No one leaps into the world of video game development coding complex scripts and building top-quality assets. Everyone has to begin somewhere. But dipping that first toe into the pool can seem like a daunting task, especially when there's so much to learn. Here are five beginner-friendly programs to get prospective developers and game designers started.
Sometimes, simple is best. Twine is an easy-to-use, open-source tool for creating interactive text-based games. Nodding to old school Choose Your Own Adventure games, Twine allows developers to implement branching paths, variables, and multiple choices to make their narrative as dynamic and immersive as they please. While free, the program isn't especially versatile, and serves best as first-time practice rather than an advanced developer's tool.
A free engine for making Visual Novels, Ren'Py allows developers to combine art, story, and music to create their own versions of the immersive style of game popular in Japan. Knowledge of scripting isn't required, and Ren'Py's own script system is accessible and easy to learn. An engaged community shares creative resources, advice, tutorials, and feedback for completed games and works-in-progress.

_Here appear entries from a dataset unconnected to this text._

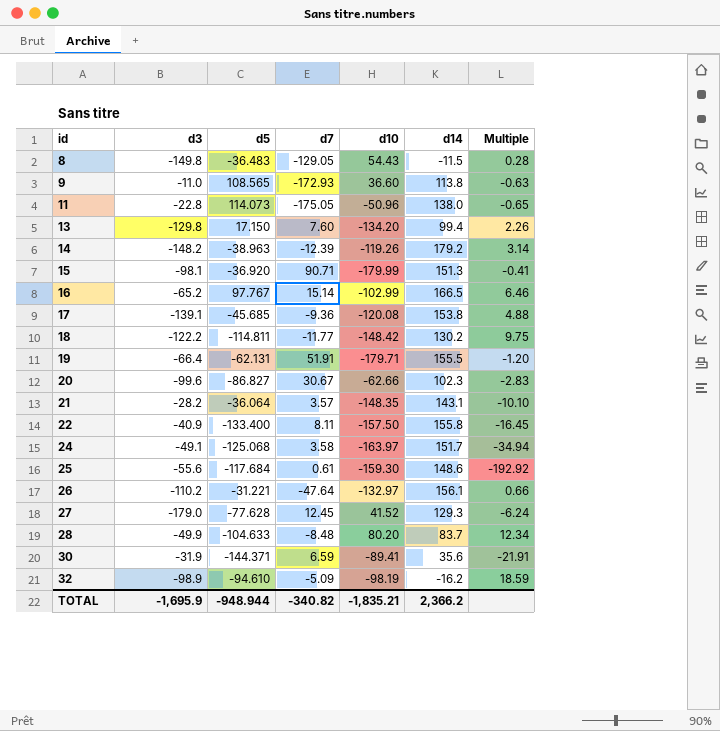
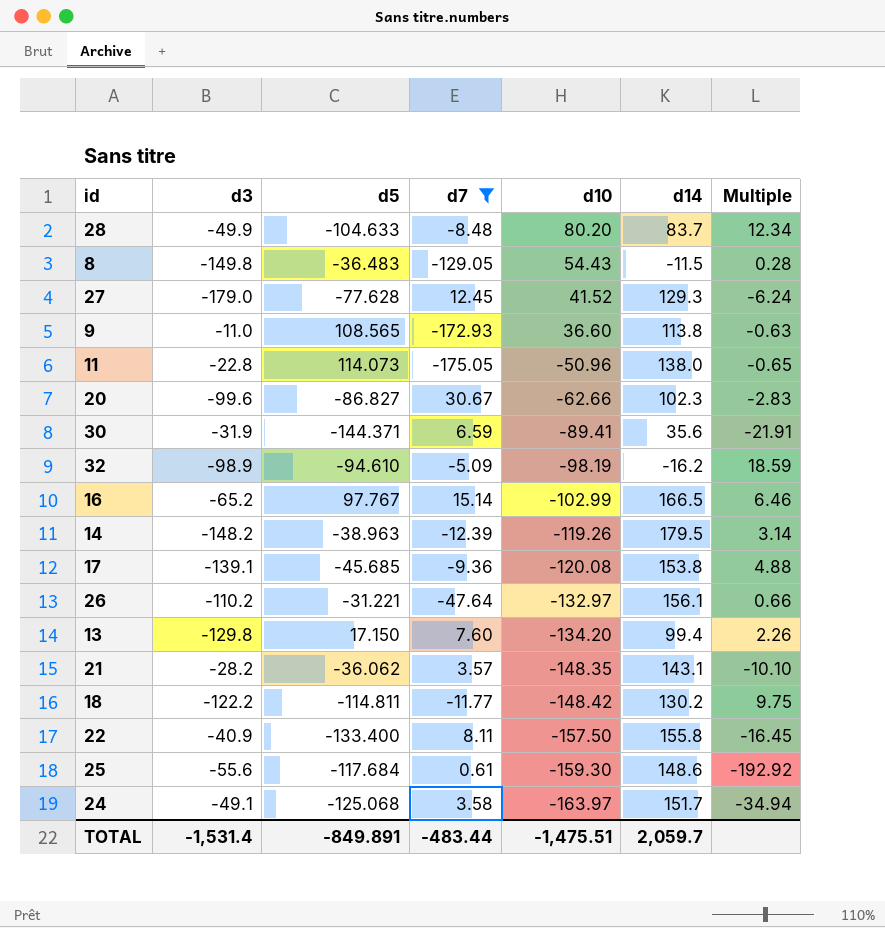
filter: none -> d7 <= 30.67
row order: id ascending -> d10 descending
14 | d14: 179.2 -> 179.5
21 | d5: -36.064 -> -36.062
TOTAL | d3: -1,695.9 -> -1,531.4
TOTAL | d5: -948.944 -> -849.891
TOTAL | d7: -340.82 -> -483.44
TOTAL | d10: -1,835.21 -> -1,475.51
TOTAL | d14: 2,366.2 -> 2,059.7

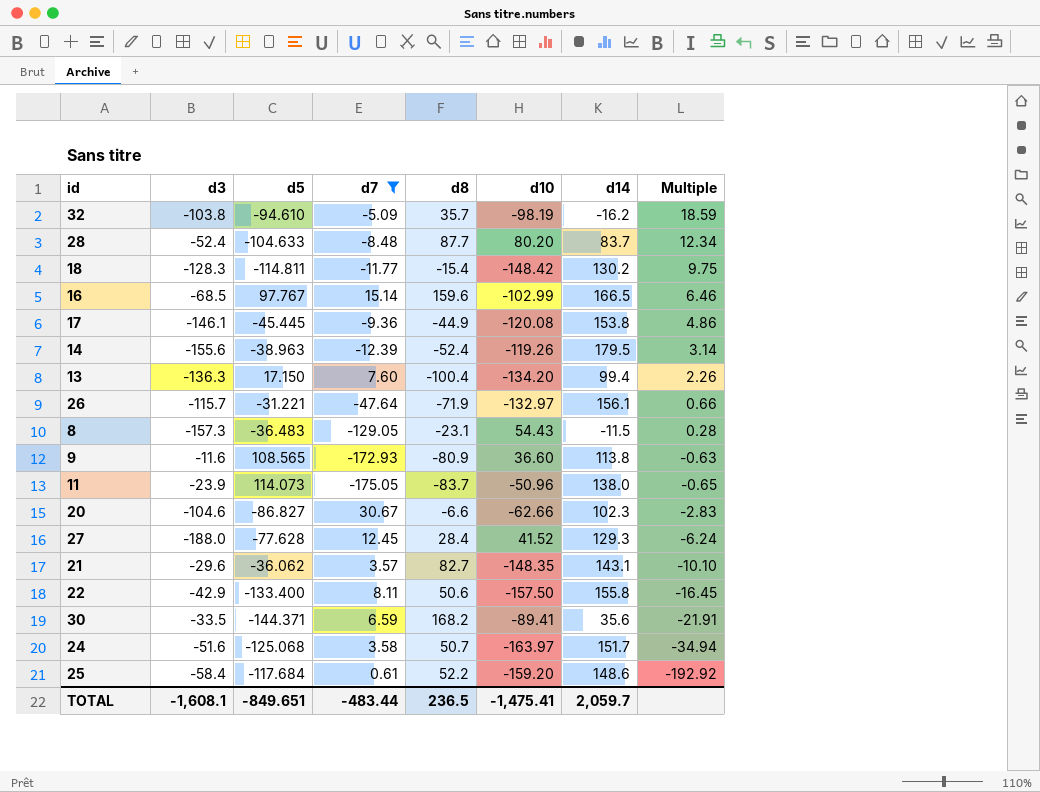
row order: d10 descending -> Multiple descending
column d8 | position: none -> 5
32 | d3: -98.9 -> -103.8
28 | d3: -49.9 -> -52.4
18 | d3: -122.2 -> -128.3
16 | d3: -65.2 -> -68.5
17 | d3: -139.1 -> -146.1
17 | d5: -45.685 -> -45.445
17 | Multiple: 4.88 -> 4.86
14 | d3: -148.2 -> -155.6
13 | d3: -129.8 -> -136.3
26 | d3: -110.2 -> -115.7
8 | d3: -149.8 -> -157.3
9 | d3: -11.0 -> -11.6
11 | d3: -22.8 -> -23.9
20 | d3: -99.6 -> -104.6
27 | d3: -179.0 -> -188.0
21 | d3: -28.2 -> -29.6
22 | d3: -40.9 -> -42.9
30 | d3: -31.9 -> -33.5
24 | d3: -49.1 -> -51.6
25 | d3: -55.6 -> -58.4
25 | d10: -159.30 -> -159.20
TOTAL | d3: -1,531.4 -> -1,608.1
TOTAL | d5: -849.891 -> -849.651
TOTAL | d10: -1,475.51 -> -1,475.41

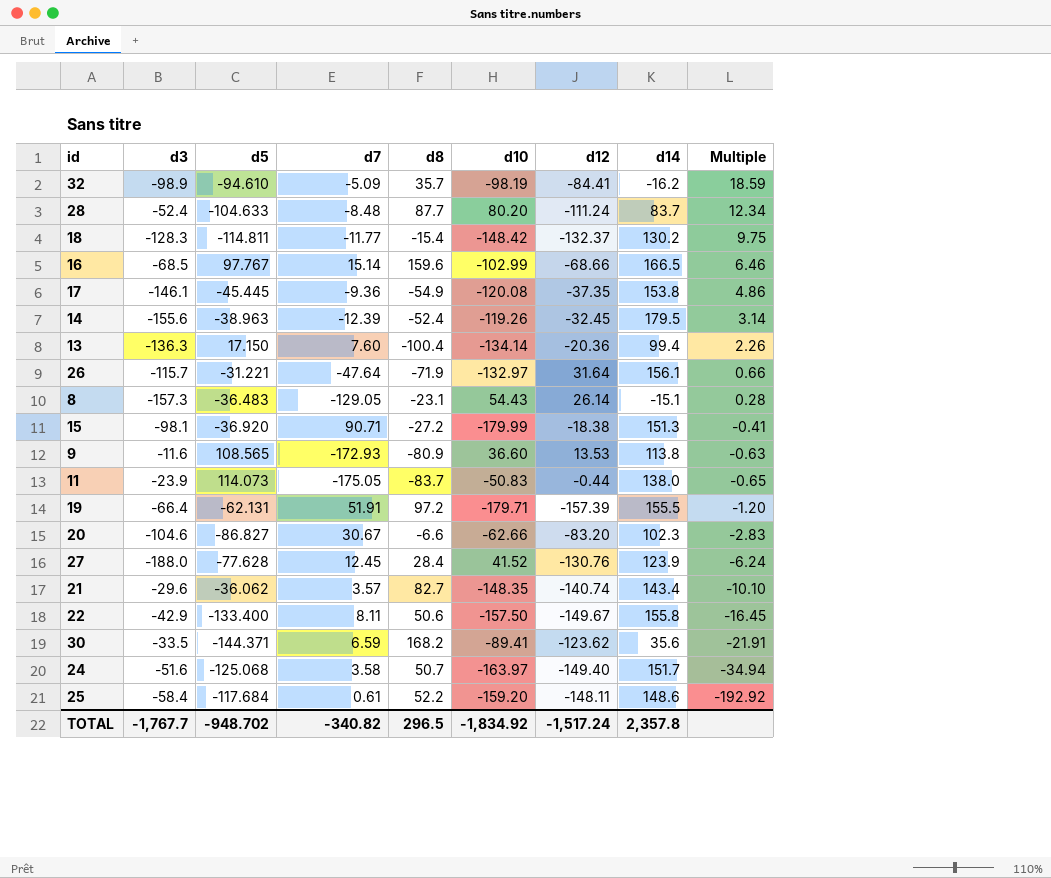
filter: d7 <= 30.67 -> none
column d12 | position: none -> 7
32 | d3: -103.8 -> -98.9
17 | d8: -44.9 -> -54.9
13 | d10: -134.20 -> -134.14
8 | d14: -11.5 -> -15.1
11 | d10: -50.96 -> -50.83
27 | d14: 129.3 -> 123.9
21 | d14: 143.1 -> 143.4
TOTAL | d3: -1,608.1 -> -1,767.7
TOTAL | d5: -849.651 -> -948.702
TOTAL | d7: -483.44 -> -340.82
TOTAL | d8: 236.5 -> 296.5
TOTAL | d10: -1,475.41 -> -1,834.92
TOTAL | d14: 2,059.7 -> 2,357.8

RPG Maker encompasses multiple programs aimed at creating classically styled Japanese Role-Playing Games. Developers can use the event engine to design their games or advance into scripting for more complex structures. While the program is mostly for turn-based RPGs, different genres of sprite games can easily be created using the system's straightforward engine. Active developers within the RPG Maker community offer advice, custom scripts, and art assets for others to use. While full versions each require one-time payments, limited editions are available to experiment and make simple games with.

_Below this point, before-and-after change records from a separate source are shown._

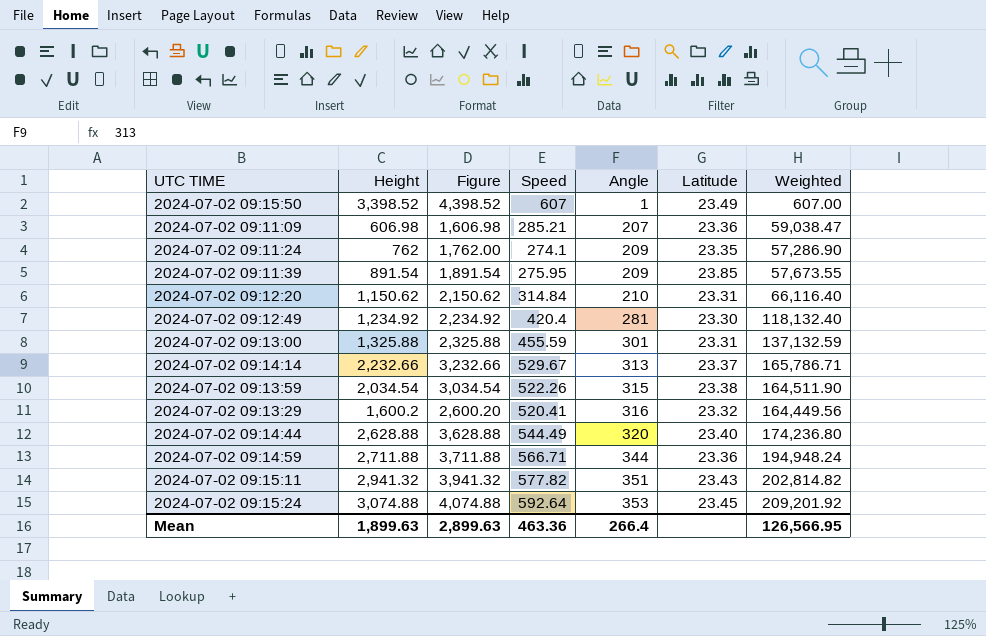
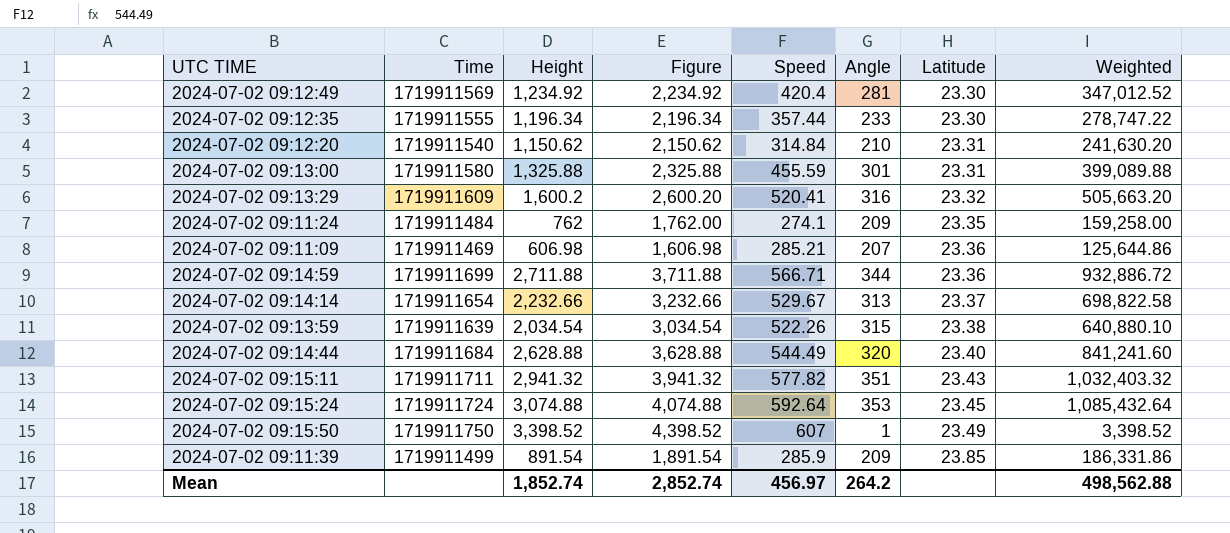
row order: Angle ascending -> Latitude ascending
column Time | position: none -> 2
column Weighted | formula: [Speed] * [Angle] -> [Height] * [Angle]
row 2024-07-02 09:12:35: none -> 1719911555 | 1,196.34 | 2,196.34 | 357.44 | 233 | 23.30 | 278,747.22
2024-07-02 09:11:39 | Speed: 275.95 -> 285.9
Mean | Height: 1,899.63 -> 1,852.74
Mean | Figure: 2,899.63 -> 2,852.74
Mean | Speed: 463.36 -> 456.97
Mean | Angle: 266.4 -> 264.2
Mean | Weighted: 126,566.95 -> 498,562.88

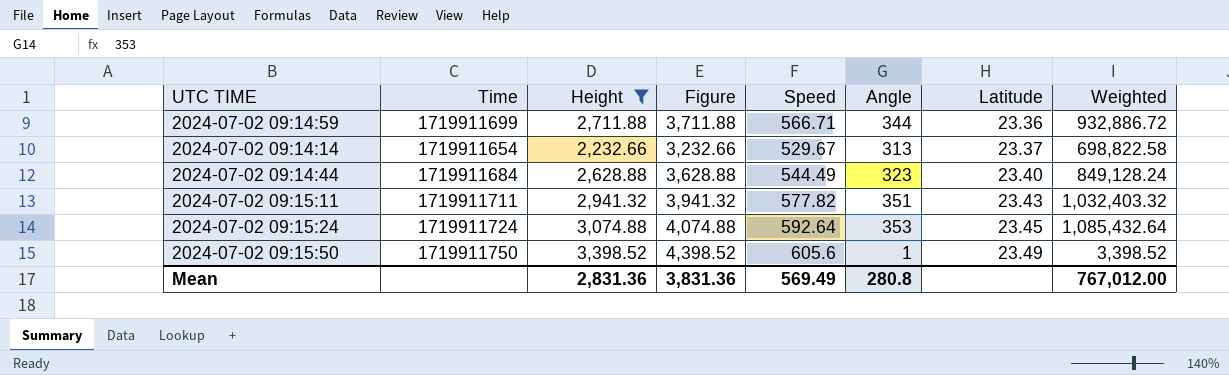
filter: none -> Height >= 2,232.66
2024-07-02 09:14:44 | Angle: 320 -> 323
2024-07-02 09:14:44 | Weighted: 841,241.60 -> 849,128.24
2024-07-02 09:15:50 | Speed: 607 -> 605.6
Mean | Height: 1,852.74 -> 2,831.36
Mean | Figure: 2,852.74 -> 3,831.36
Mean | Speed: 456.97 -> 569.49
Mean | Angle: 264.2 -> 280.8
Mean | Weighted: 498,562.88 -> 767,012.00

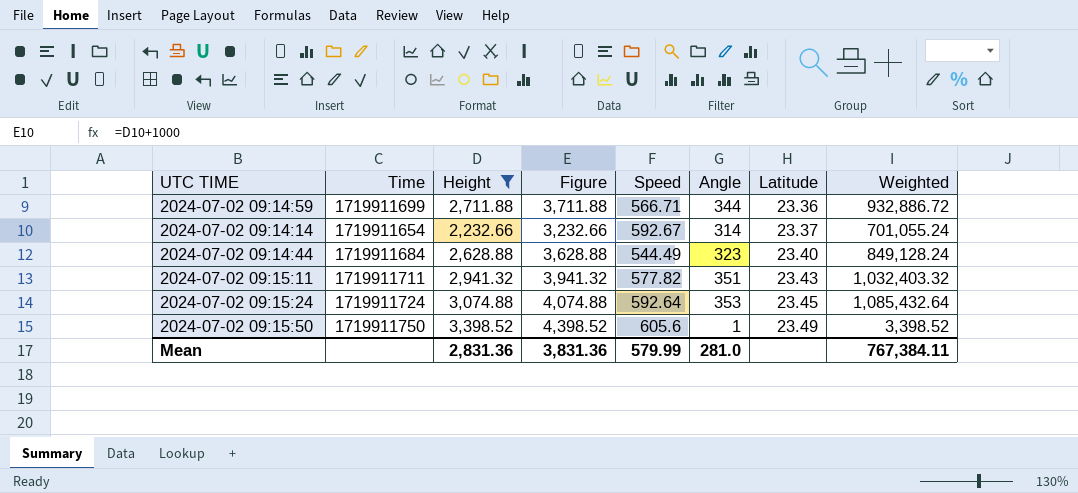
2024-07-02 09:14:14 | Speed: 529.67 -> 592.67
2024-07-02 09:14:14 | Angle: 313 -> 314
2024-07-02 09:14:14 | Weighted: 698,822.58 -> 701,055.24
Mean | Speed: 569.49 -> 579.99
Mean | Angle: 280.8 -> 281.0
Mean | Weighted: 767,012.00 -> 767,384.11

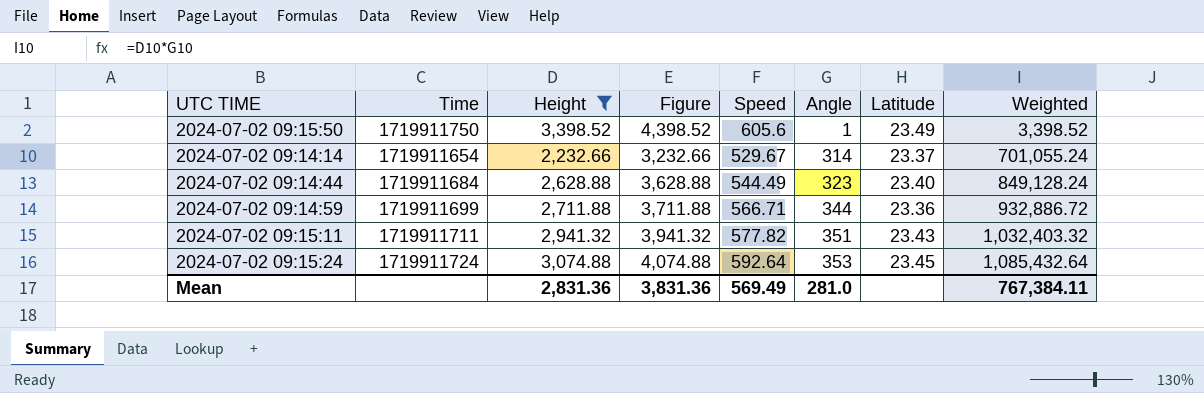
row order: Latitude ascending -> Angle ascending
2024-07-02 09:14:14 | Speed: 592.67 -> 529.67
Mean | Speed: 579.99 -> 569.49

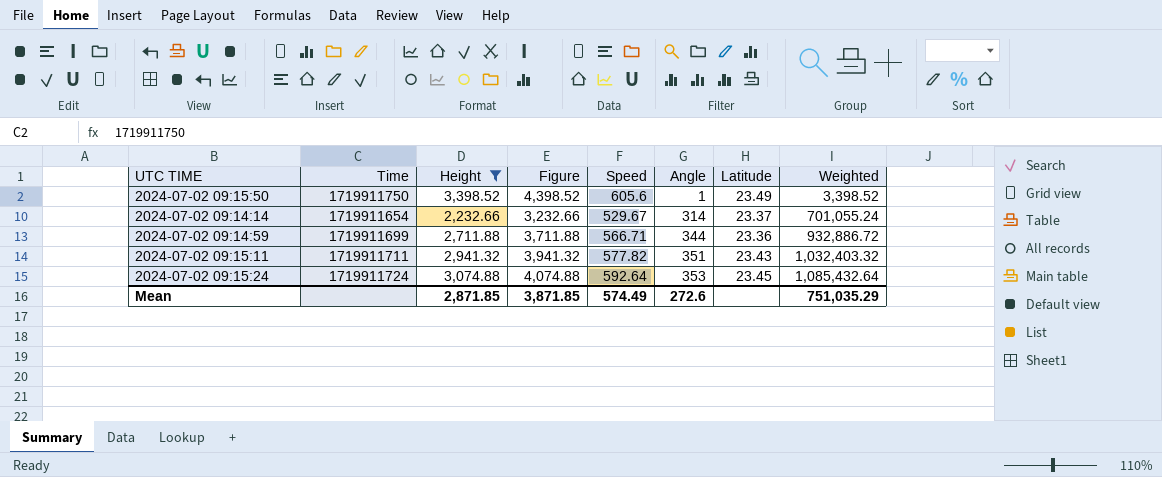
row 2024-07-02 09:14:44: 1719911684 | 2,628.88 | 3,628.88 | 544.49 | 323 | 23.40 | 849,128.24 -> none
Mean | Height: 2,831.36 -> 2,871.85
Mean | Figure: 3,831.36 -> 3,871.85
Mean | Speed: 569.49 -> 574.49
Mean | Angle: 281.0 -> 272.6
Mean | Weighted: 767,384.11 -> 751,035.29

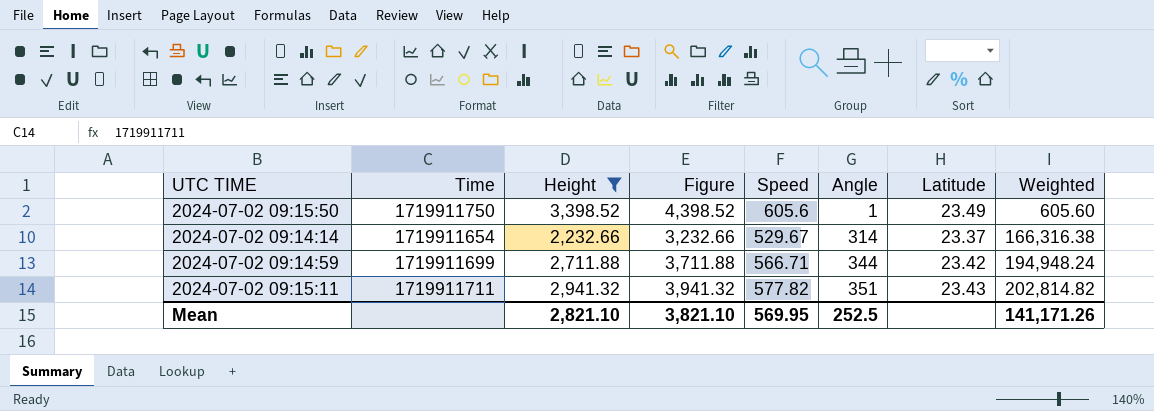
column Weighted | formula: [Height] * [Angle] -> [Speed] * [Angle]
row 2024-07-02 09:15:24: 1719911724 | 3,074.88 | 4,074.88 | 592.64 | 353 | 23.45 | 1,085,432.64 -> none
2024-07-02 09:14:59 | Latitude: 23.36 -> 23.42
Mean | Height: 2,871.85 -> 2,821.10
Mean | Figure: 3,871.85 -> 3,821.10
Mean | Speed: 574.49 -> 569.95
Mean | Angle: 272.6 -> 252.5
Mean | Weighted: 751,035.29 -> 141,171.26

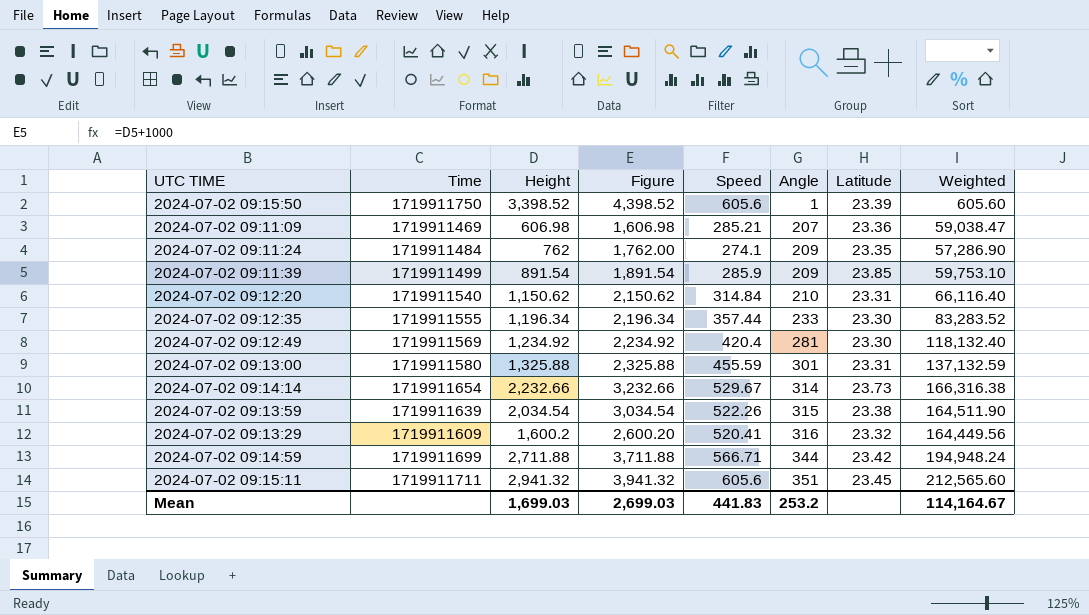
filter: Height >= 2,232.66 -> none
2024-07-02 09:15:50 | Latitude: 23.49 -> 23.39
2024-07-02 09:14:14 | Latitude: 23.37 -> 23.73
2024-07-02 09:15:11 | Speed: 577.82 -> 605.6
2024-07-02 09:15:11 | Latitude: 23.43 -> 23.45
2024-07-02 09:15:11 | Weighted: 202,814.82 -> 212,565.60
Mean | Height: 2,821.10 -> 1,699.03
Mean | Figure: 3,821.10 -> 2,699.03
Mean | Speed: 569.95 -> 441.83
Mean | Angle: 252.5 -> 253.2
Mean | Weighted: 141,171.26 -> 114,164.67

Created by YoYo Games, GameMaker: Studio offers a simple platform for beginners to create games, as well as a more sophisticated script system for advanced developers. Accessible and streamlined, GameMaker: Studio offers an array of tools to make any genre of high-quality, 2D game. The free standard edition allows creators to develop full games, but a paid version is required for more advanced functions, such as collaboration and multi-platform exports.
Using any of these developer tools, beginners can learn and familiarize themselves with the basics of video game making. Setting a foundation is essential to building any skill, and video game development is no different. With time, practice, and dedication, even the most novice of developers will grow from basic tutorials to designing and creating their own games.